L’enfant, délicat et fragile

A ses côtés se tient un jeune enfant. Le teint pastel -rehaussé de rose- de ses joues souligne son caractère enfantin et frêle. L’effet de lumière sur les pieds de l’enfant nous donne l’impression qu’il touche à peine le sol. Un simple souffle d’air pourrait le déstabiliser. Le bâton qu’il tient et qui se termine par une croix semble bien fragile en comparaison de celui de l’homme.

L’homme et l’enfant se tiennent par la main. Ils sont père et fils.
C’est ici la force face à la fragilité, la volonté face à l’hésitation, la responsabilité face à l’insouciance. Voici une image d’Epinal, toute symbolique, du père accompagnant son fils sur le chemin de la vie. Et pourtant…

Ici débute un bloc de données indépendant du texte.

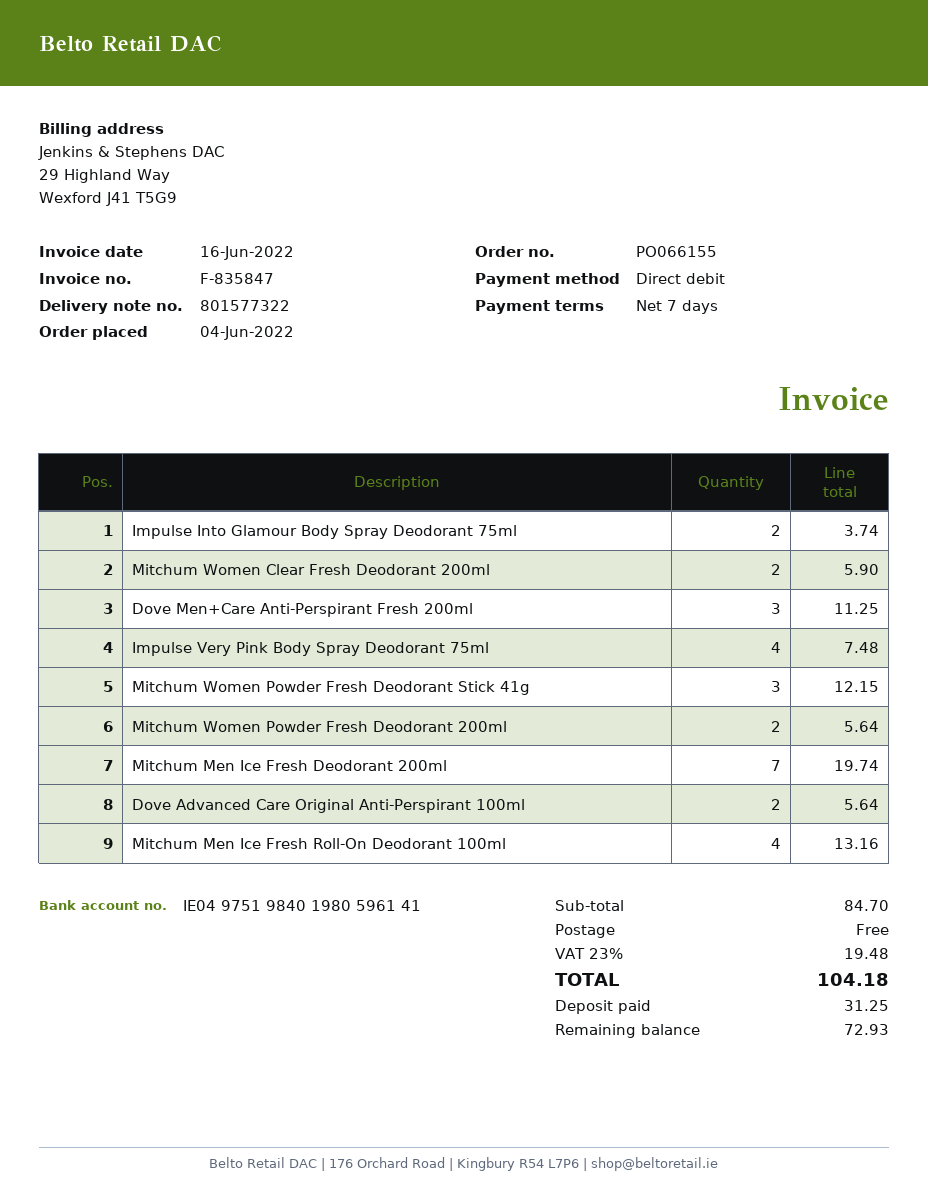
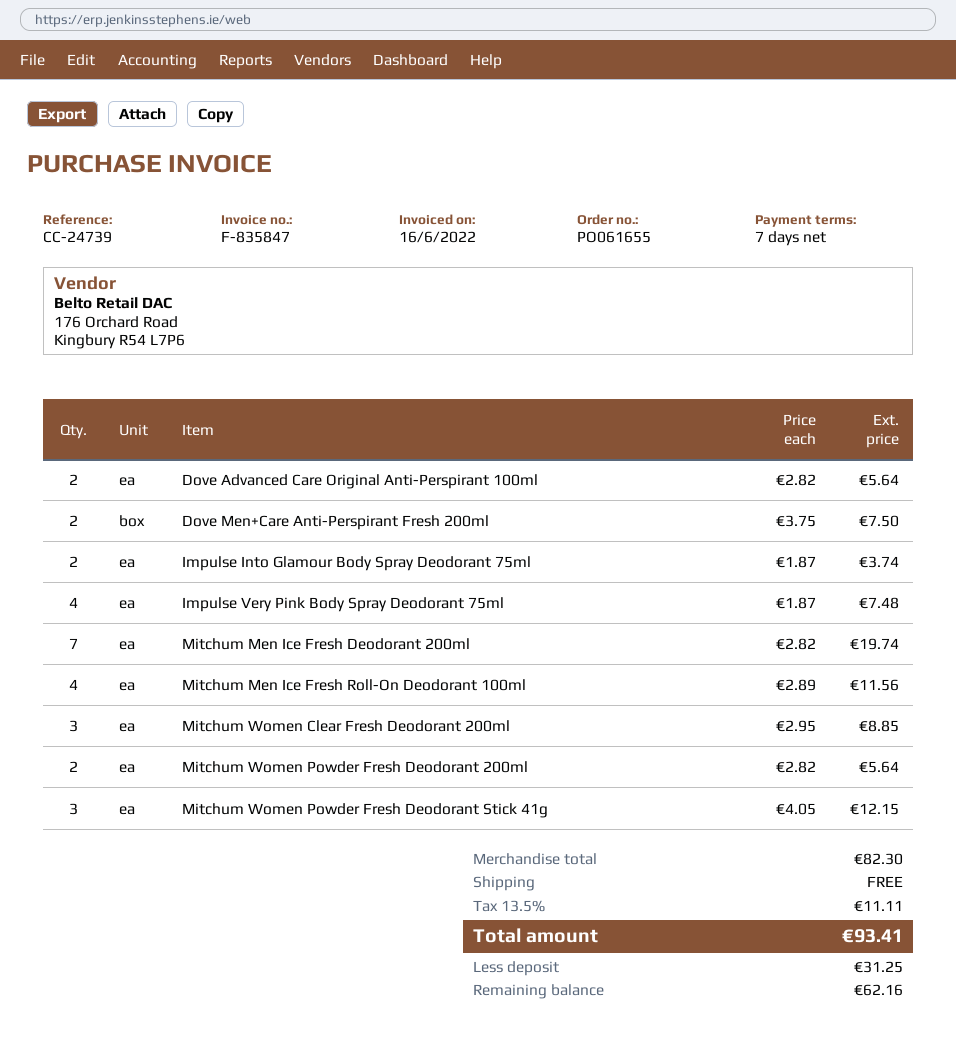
order number: PO066155 -> PO061655
Mitchum Women Clear Fresh Deodorant 200ml: 2 for 5.90 -> 3 for 8.85
Dove Men+Care Anti-Perspirant Fresh 200ml: 3 for 11.25 -> 2 for 7.50
Mitchum Men Ice Fresh Roll-On Deodorant 100ml: 4 for 13.16 -> 4 for 11.56
subtotal: 84.70 -> 82.30
tax: 23% = 19.48 -> 13.5% = 11.11
total: 104.18 -> 93.41
balance: 72.93 -> 62.16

La force du fils, la confiance du père

Le fils est certes excentré, mais le fond sombre devant lequel il se tient et la palette claire utilisée par le peintre le font ressortir avec plus de force que le père qui se trouve au centre du tableau.
Ce n’est pas le père qui tient la main du fils. Le fils s’est saisi de la main du père. Ce n’est pas une main ferme qui dirige mais une main qui guide et qui réconforte. L’enfant ne force pas, il soutient, il accompagne en laissant au père sa liberté.
L’assurance et la force ne sont pas du côté du père. Le regard de l’enfant est franc. On n’y lit aucune hésitation. Il monte vers le père. L’homme au contraire ferme les yeux. Il ne faut pas y lire la fuite ou l’évitement mais plutôt la confiance. L’homme baisse la tête. Il ne faut pas y lire un acte de soumission, mais plutôt une acceptation et une humilité pleine de sagesse.
Retirez son bâton à l’homme et il vacille. La croix que l’enfant lui tend, presque une brindille, pourrait se révéler plus solide et plus utile que le bâton que l’homme tient fermement.

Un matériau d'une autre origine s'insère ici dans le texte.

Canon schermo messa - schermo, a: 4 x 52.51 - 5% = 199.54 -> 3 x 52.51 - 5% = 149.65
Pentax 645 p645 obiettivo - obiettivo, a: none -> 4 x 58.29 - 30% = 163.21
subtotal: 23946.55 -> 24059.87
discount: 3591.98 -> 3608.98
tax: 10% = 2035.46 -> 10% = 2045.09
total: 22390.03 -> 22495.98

De satellite, le fils devient axe central. De suiveur, le fils devient guide. D’enfant frêle, le fils devient force. De protégé, le fils devient protecteur. De consolé, le fils devient consolateur. D’insouciant, le fils devient responsable.

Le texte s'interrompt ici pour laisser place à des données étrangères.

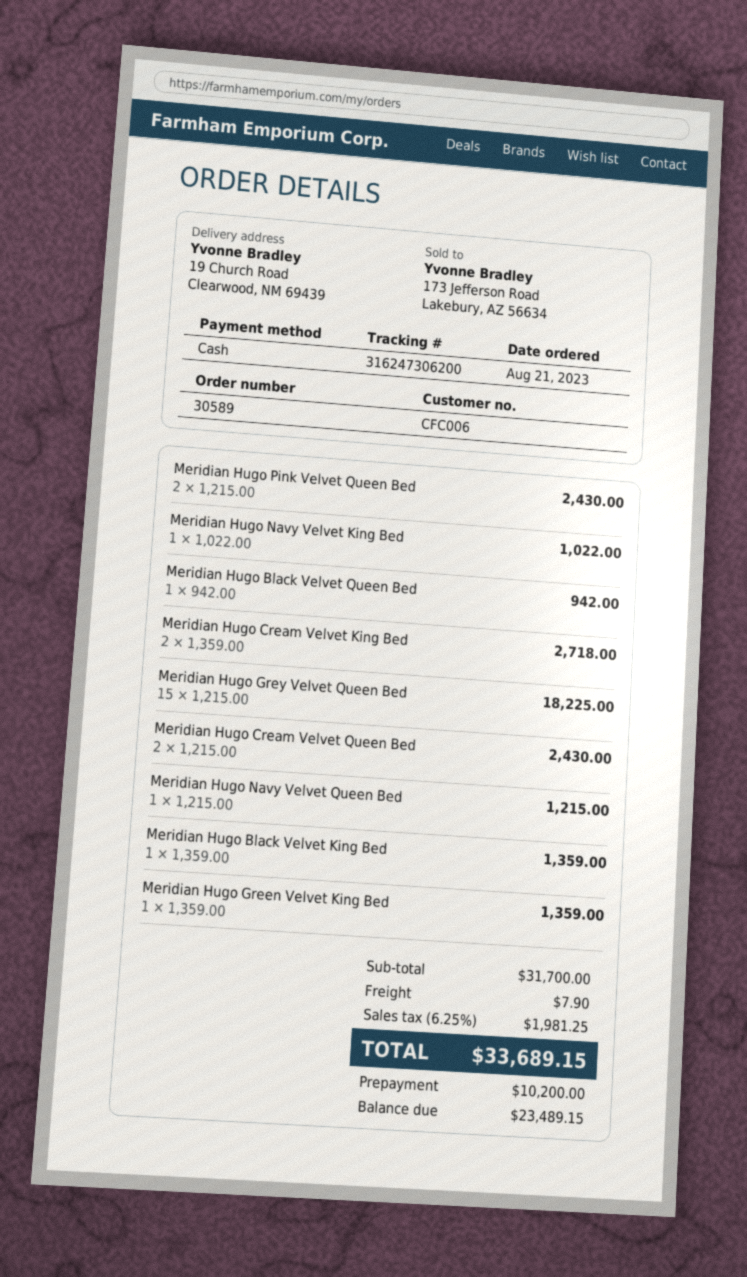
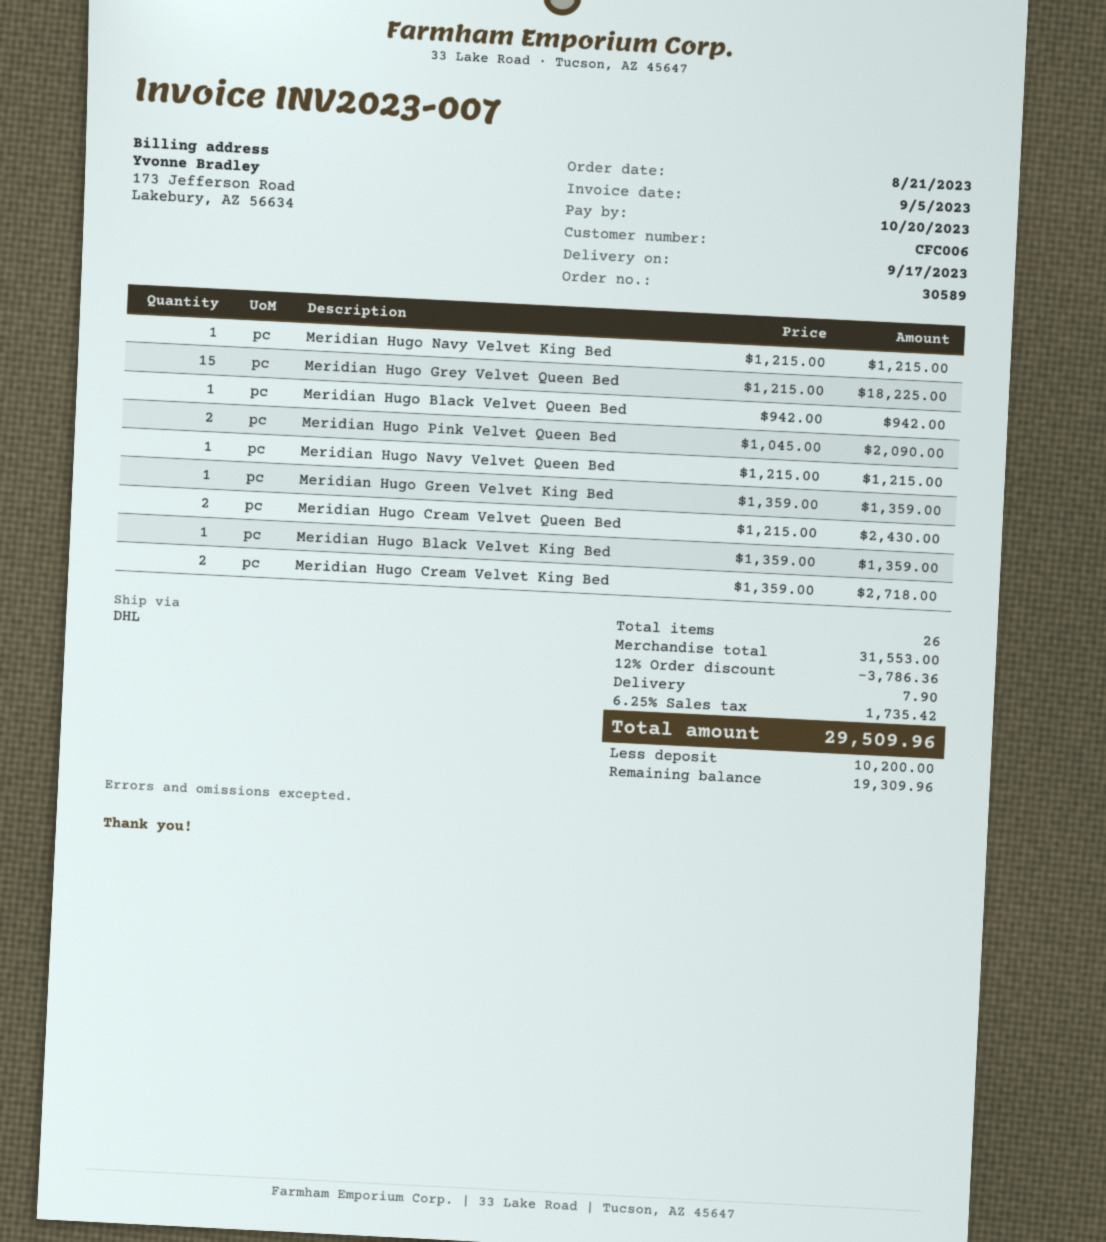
Meridian Hugo Pink Velvet Queen Bed: 2 x 1215.00 = 2430.00 -> 2 x 1045.00 = 2090.00
Meridian Hugo Navy Velvet King Bed: 1 x 1022.00 = 1022.00 -> 1 x 1215.00 = 1215.00
subtotal: 31700.00 -> 31553.00
discount: none -> 12% = 3786.36
tax: 6.25% = 1981.25 -> 6.25% = 1735.42
total: 33689.15 -> 29509.96
balance: 23489.15 -> 19309.96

Quand le fils devient Père, et le père Enfant

Ce fils, c’est Jésus. Jésus qui guide et console. Jésus qui tend sa croix, symbole de son Eglise sur laquelle le père pourra s’appuyer. Son regard et son attitude ne trompent pas. Jésus aime et guide… comme un père.
Ce père, c’est Joseph. Joseph qui suit avec confiance la voix de Jésus. Joseph qui fait preuve de la plus grande humilité en se laissant guider par cet enfant. Joseph qui resplendit de confiance et de sérénité.
Joseph qui devient… enfant de Dieu.

Notre baptême fait de nous des enfants de Dieu. Nous clamons dans nos prières « Notre Père ». Mais sommes-nous conscients du sens profond de ces mots ?
Ce tableau est un révélateur de la force et de la beauté de ce statut d’ « Enfant de Dieu ». Le lien qui unit dans le tableau saint Joseph à Jésus nous lie également à Dieu.

Le tableau de Zurbaran nous montre qu’en étant enfant de Dieu, il faut nous laisser guider par Sa parole avec humilité afin de pouvoir avancer dans la vie avec confiance. Que cette confiance ne limite en rien notre liberté. Que malgré les aléas de la vie nous pouvons garder espoir car un Père veille sur nous.

Est-ce qu’une femme peut oublier son petit enfant, ne pas chérir le fruit de ses entrailles ? Même si elle pouvait l’oublier, moi, je ne t’oublierai pas.